Palevsky P M
University of Pittsburgh School of Medicine, and Renal Section, Veterans Affairs Pittsburgh Healthcare System, PA 15240, USA.
Semin Nephrol. 1998 Jan;18(1):20-30.
Renal water conservation minimizes the progression of hypernatremia, but the ultimate defense against progressive hypernatremia is the stimulation of thirst by hypertonicity with a resultant increase in water ingestion. Defects in thirst may result from focal lesions involving the hypothalamic osmoreceptors, but more commonly are the result of lesions that impair higher cortical processes required for thirst perception and water ingestion. In response to hypernatremia, the brain undergoes adaptive responses to minimize osmotic shrinkage. Initially there is a rapid uptake of electrolytes, while a slower adaptive phase involves the accumulation of organic osmolytes. The rate at which these solutes can be extruded from the brain dictates the rate at which water replacement can be safely administered during treatment. The incidence of hypernatremia ranges from less than 1% to more than 3% in clinical series. While hypernatremia in nonhospitalized patients is predominantly a disease of the elderly, and is commonly a manifestation of infection or inadequate nursing care, hospital-acquired hypernatremia occurs in a patient population more closely resembling the general hospitalized population and results from inadequate water prescription to patients who are unable to self-regulate water intake. Mortality rates range from approximately 40% to more than than 60%.

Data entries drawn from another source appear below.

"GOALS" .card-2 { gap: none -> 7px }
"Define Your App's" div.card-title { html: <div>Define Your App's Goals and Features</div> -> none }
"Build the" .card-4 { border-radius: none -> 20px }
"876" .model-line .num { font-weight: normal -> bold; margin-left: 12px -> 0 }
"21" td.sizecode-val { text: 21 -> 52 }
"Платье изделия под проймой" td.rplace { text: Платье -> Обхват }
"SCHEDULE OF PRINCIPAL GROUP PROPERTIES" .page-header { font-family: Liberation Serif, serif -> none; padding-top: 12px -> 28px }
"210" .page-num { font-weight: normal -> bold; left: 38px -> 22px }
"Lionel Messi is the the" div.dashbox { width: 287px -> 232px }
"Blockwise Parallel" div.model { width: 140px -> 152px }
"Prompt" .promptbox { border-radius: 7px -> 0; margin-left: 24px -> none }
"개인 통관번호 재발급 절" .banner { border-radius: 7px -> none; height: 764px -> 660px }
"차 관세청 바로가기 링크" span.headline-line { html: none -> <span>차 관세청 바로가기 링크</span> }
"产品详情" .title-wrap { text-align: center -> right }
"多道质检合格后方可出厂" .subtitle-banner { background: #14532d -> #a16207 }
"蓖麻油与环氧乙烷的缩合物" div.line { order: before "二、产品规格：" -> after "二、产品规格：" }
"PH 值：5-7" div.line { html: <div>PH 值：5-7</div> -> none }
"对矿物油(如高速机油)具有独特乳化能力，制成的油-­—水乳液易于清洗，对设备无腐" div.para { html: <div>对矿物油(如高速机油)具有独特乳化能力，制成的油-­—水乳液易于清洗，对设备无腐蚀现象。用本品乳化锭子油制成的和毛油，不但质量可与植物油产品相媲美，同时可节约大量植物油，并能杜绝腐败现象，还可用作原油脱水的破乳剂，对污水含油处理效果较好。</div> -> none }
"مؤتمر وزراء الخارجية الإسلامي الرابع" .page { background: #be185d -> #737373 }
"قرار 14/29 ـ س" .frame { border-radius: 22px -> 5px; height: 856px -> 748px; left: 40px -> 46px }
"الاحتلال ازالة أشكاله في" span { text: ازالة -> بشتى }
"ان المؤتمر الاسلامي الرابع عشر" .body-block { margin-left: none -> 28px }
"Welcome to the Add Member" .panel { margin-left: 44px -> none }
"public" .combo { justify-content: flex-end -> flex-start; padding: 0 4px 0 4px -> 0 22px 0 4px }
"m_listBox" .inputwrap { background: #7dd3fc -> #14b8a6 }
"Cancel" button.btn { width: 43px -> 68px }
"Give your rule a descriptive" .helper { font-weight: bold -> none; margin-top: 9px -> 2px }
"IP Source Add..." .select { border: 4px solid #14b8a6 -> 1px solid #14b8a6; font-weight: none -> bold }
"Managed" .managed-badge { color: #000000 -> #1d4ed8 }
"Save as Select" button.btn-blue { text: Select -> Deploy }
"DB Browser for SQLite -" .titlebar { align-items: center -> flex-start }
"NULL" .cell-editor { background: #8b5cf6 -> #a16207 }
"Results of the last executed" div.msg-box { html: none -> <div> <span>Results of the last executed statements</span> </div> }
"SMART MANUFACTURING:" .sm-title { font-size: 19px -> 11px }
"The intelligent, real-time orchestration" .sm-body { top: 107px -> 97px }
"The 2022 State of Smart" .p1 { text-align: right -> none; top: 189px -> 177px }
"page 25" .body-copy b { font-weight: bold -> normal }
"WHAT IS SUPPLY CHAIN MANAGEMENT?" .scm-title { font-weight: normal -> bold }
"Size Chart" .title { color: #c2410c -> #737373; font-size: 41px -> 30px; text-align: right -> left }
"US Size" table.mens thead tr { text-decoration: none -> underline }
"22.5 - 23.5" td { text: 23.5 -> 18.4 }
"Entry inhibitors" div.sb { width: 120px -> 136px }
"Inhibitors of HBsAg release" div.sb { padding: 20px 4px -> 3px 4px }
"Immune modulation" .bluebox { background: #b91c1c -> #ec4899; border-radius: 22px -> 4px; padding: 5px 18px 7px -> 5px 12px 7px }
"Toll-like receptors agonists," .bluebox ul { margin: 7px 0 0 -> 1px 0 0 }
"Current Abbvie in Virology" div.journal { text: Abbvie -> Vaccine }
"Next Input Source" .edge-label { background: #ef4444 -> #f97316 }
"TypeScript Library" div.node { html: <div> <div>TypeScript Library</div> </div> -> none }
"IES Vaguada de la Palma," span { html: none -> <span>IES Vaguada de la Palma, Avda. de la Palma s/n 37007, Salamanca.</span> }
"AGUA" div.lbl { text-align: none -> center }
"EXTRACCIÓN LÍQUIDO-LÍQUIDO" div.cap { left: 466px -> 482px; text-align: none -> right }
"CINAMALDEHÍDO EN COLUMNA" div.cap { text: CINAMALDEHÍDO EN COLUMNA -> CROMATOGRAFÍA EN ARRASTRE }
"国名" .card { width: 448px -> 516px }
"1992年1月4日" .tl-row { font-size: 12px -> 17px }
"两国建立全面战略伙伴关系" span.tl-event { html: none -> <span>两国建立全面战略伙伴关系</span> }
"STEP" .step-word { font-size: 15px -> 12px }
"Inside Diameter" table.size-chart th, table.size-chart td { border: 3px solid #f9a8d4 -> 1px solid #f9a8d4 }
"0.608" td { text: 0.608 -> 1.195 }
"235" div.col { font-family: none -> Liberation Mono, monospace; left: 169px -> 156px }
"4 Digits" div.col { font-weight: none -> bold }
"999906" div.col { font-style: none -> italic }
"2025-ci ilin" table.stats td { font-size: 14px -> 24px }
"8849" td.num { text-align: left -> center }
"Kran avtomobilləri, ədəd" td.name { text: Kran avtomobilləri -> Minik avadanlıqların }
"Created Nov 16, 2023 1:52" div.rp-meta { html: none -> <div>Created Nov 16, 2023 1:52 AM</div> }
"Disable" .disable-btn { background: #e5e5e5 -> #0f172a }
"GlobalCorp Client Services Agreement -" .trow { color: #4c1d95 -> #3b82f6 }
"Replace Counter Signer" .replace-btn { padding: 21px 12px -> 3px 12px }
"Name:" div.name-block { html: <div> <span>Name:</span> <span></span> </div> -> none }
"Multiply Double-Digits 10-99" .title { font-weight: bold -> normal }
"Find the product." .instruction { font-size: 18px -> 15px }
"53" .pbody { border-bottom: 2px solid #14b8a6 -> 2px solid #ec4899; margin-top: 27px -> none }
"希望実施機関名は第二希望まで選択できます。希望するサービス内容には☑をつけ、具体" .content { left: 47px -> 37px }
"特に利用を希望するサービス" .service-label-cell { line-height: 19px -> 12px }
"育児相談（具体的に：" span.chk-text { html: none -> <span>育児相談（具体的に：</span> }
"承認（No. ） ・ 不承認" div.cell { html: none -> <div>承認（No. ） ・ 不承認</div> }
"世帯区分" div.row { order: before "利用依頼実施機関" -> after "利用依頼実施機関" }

肾脏对水的重吸收可使高钠血症的进展降至最低,但对抗高钠血症进展的最终防御机制是高渗状态刺激口渴感,从而导致水摄入量增加。口渴功能缺陷可能源于涉及下丘脑渗透压感受器的局灶性病变,但更常见的是由于损害口渴感知和水摄入所需的高级皮质功能的病变所致。针对高钠血症,大脑会产生适应性反应以尽量减少渗透性萎缩。最初是电解质的快速摄取,而较慢的适应阶段则涉及有机渗透溶质的积累。这些溶质从大脑中排出的速度决定了治疗期间安全补充水分的速度。在临床系列研究中,高钠血症的发生率从不到1%到超过3%不等。非住院患者的高钠血症主要是老年人的疾病,通常是感染或护理不当的表现,而医院获得性高钠血症发生在更类似于一般住院患者群体的患者中,是由于对无法自行调节水摄入量的患者水处方不足所致。死亡率约为40%至超过60%。